En France, notamment en l’absence de données animales récentes, il a été admis que les cas d’hydatidose humaine étaient importés, notamment du Maghreb ou des pays de l’Europe de l’Est. Les résultats des récentes études de surveillance à l’abattoir ont incité l’Institut de veille sanitaire à mettre en place une enquête : il s’agit d’estimer l’incidence des cas d’hydatidose en France en utilisant une base de données hospitalière nationale (PMSI). L’incidence annuelle des cas hospitalisés de 0,18 pour 100 000 habitants s’avère stable entre 2005 et 2012, avec en moyenne 111 nouveaux cas et 158 hospitalisations par an. La Corse a été identifiée comme un foyer majeur avec un taux d’incidence cinq fois plus élevé que dans le reste de la France [5].

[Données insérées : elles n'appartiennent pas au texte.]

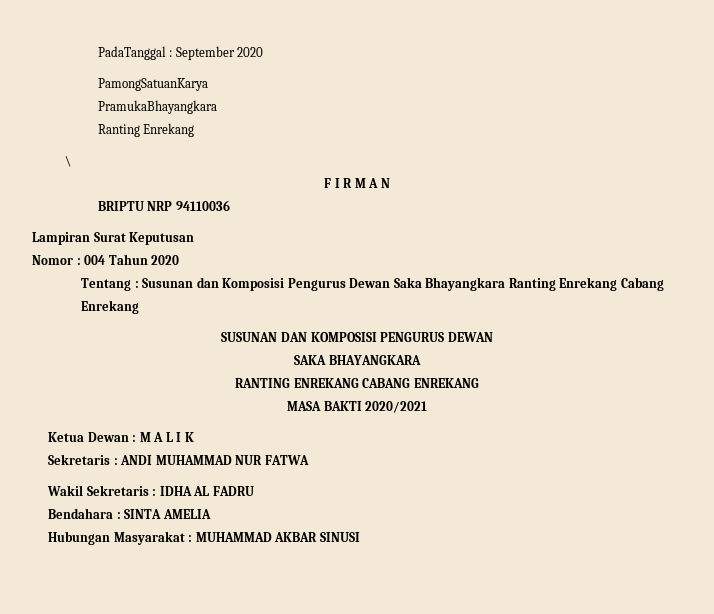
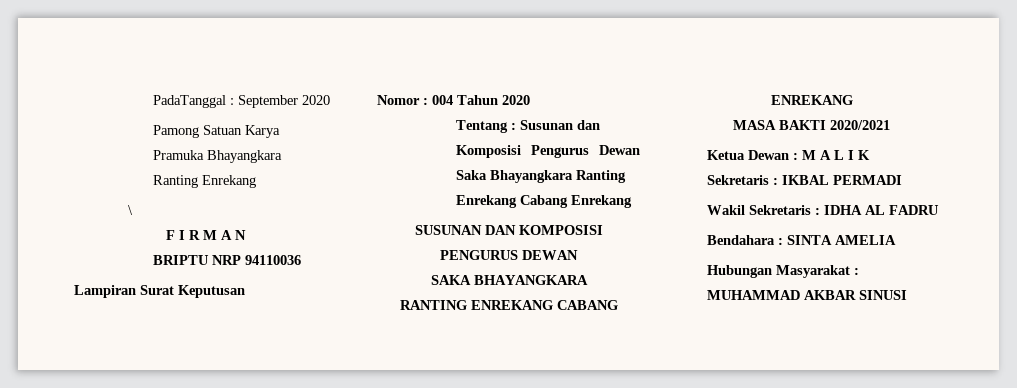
- PamongSatuanKarya
- PramukaBhayangkara
+ Pamong Satuan Karya
+ Pramuka Bhayangkara
- Sekretaris : ANDI MUHAMMAD NUR FATWA
+ Sekretaris : IKBAL PERMADI

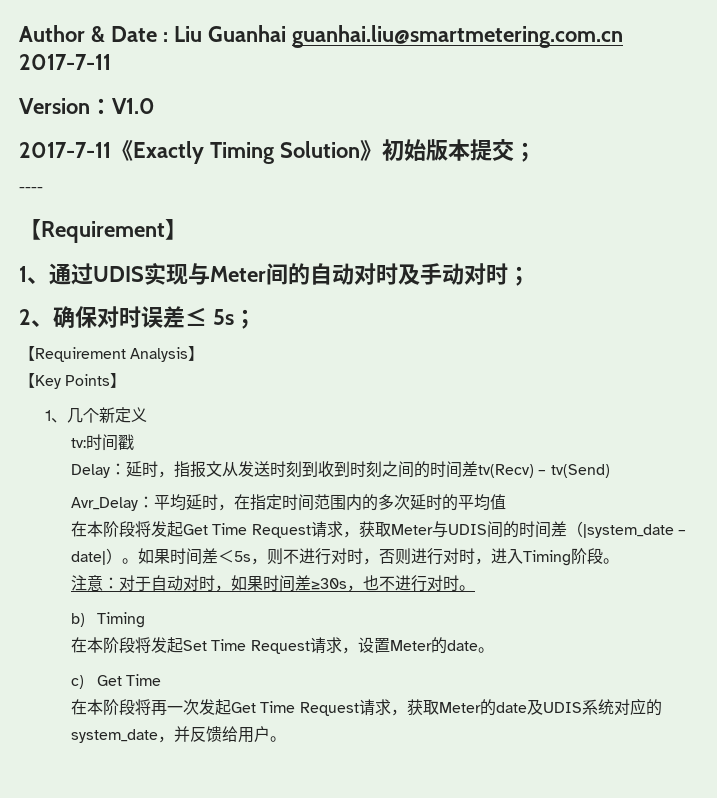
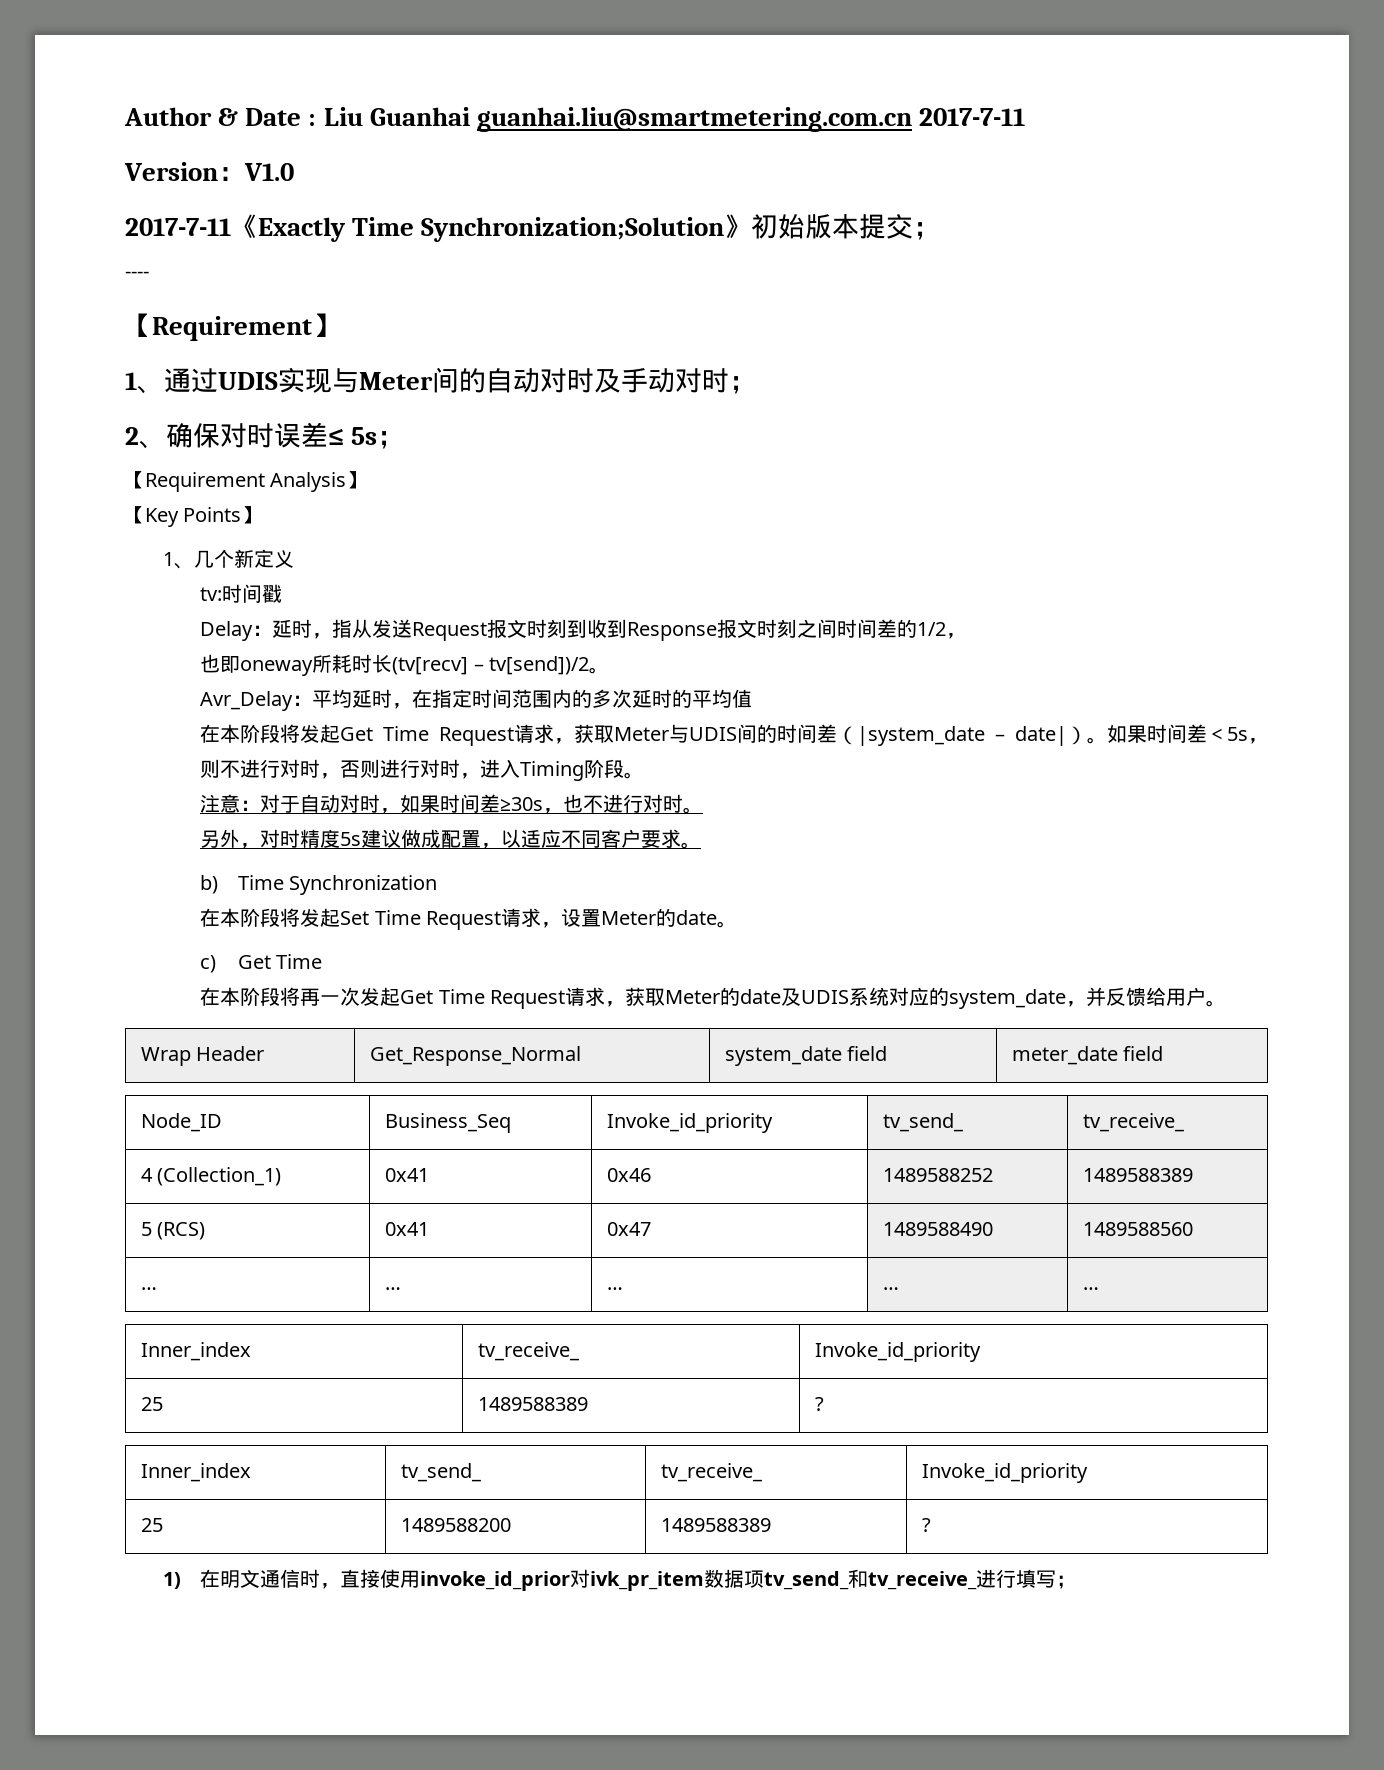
- 2017-7-11《Exactly Timing Solution》初始版本提交；
+ 2017-7-11《Exactly Time Synchronization;Solution》初始版本提交；
- Delay：延时，指报文从发送时刻到收到时刻之间的时间差tv(Recv) – tv(Send)
+ Delay：延时，指从发送Request报文时刻到收到Response报文时刻之间时间差的1/2，
+ 也即oneway所耗时长(tv[recv] – tv[send])/2。
+ 另外，对时精度5s建议做成配置，以适应不同客户要求。
- b) Timing
+ b) Time Synchronization
+ Wrap Header | Get_Response_Normal | system_date field | meter_date field
+ Node_ID | Business_Seq | Invoke_id_priority | tv_send_ | tv_receive_
+ 4 (Collection_1) | 0x41 | 0x46 | 1489588252 | 1489588389
+ 5 (RCS) | 0x41 | 0x47 | 1489588490 | 1489588560
+ … | … | … | … | …
+ Inner_index | tv_receive_ | Invoke_id_priority
+ 25 | 1489588389 | ?
+ Inner_index | tv_send_ | tv_receive_ | Invoke_id_priority
+ 25 | 1489588200 | 1489588389 | ?
+ 1)在明文通信时，直接使用invoke_id_prior对ivk_pr_item数据项tv_send_和tv_receive_进行填写；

  • (1) Voir l’article “Hydatidose et Echinococcus granulosus : nouveaux éléments épidémiologiques” des mêmes auteurs, dans ce numéro.

Références

  • 1. Brunetti E, Kern P, Vuitton DA. Expert consensus for the diagnosis and treatment of cystic and alveolar echinococcosis in humans. Acta Trop. 2010;114(1):1- 16. Doi:10.1016/j.actatropica. 2009.11.001.
  • 2. Combes B, Comte S, Raton V et coll. Expansion géographique du parasite Echinococcus multilocularis chez le renard en France. Bull. Épidémiol. Santé Anim. Alimentation. 2013;57:16-18.
  • 3. Romig T, Ebi D, Wassermann M. Taxonomy and molecular epidemiology of Echinococcus granulosus sensu lato. Vet. Parasitol. 2015;213(3-4):76-84.
  • 4. Umhang G, Richomme C, Hormaz V et coll. Pigs and wild boar in Corsica harbor Echinococcus canadensis G6/7 at levels of concern for public health and local economy. Acta Trop. 2014;133:64-68.
  • 5. Van Cauteren D, Grenouillet F, de Valk H. Estimating the incidence of cystic echinococcosis in France using the French nationwide hospital medical information database. Proceedings of the International Symposium: Innovation for the Management of Echinococcosis, Besançon. 2014;27-29.

Conflit d’intérêts

Aucun.

ENCADRÉ
Aspects d’E. granulosus : un petit ver plat, des kystes hydatiques dans le foie, principalement

Comme les autres espèces d’échinocoques, le stade adulte d’E. granulosus est un ver plat de seulement quelques millimètres. Cela l’oppose aux cestodes du genre Taenia, dont la taille peut atteindre plusieurs mètres. Ce ver hermaphrodite fixé entre les villosités intestinales produit des œufs microscopiques (30 µm de diamètre) qui sont libérés dans l’environnement via les fèces de l’hôte définitif carnivore parasité. Une fois ingérés par un hôte intermédiaire herbivore, les œufs migrent principalement vers le foie ou potentiellement vers les poumons. Le stade larvaire se développe dans ces organes sous la forme de kystes (photo 1). Ces structures se remplissent de liquide hydatique. À l’intérieur, des capsules bourgeonnantes rattachées à la membrane interne, renfermant des protoscolex, se forment, constituant les futurs vers si ces viscères parasités sont consommés par un hôte définitif.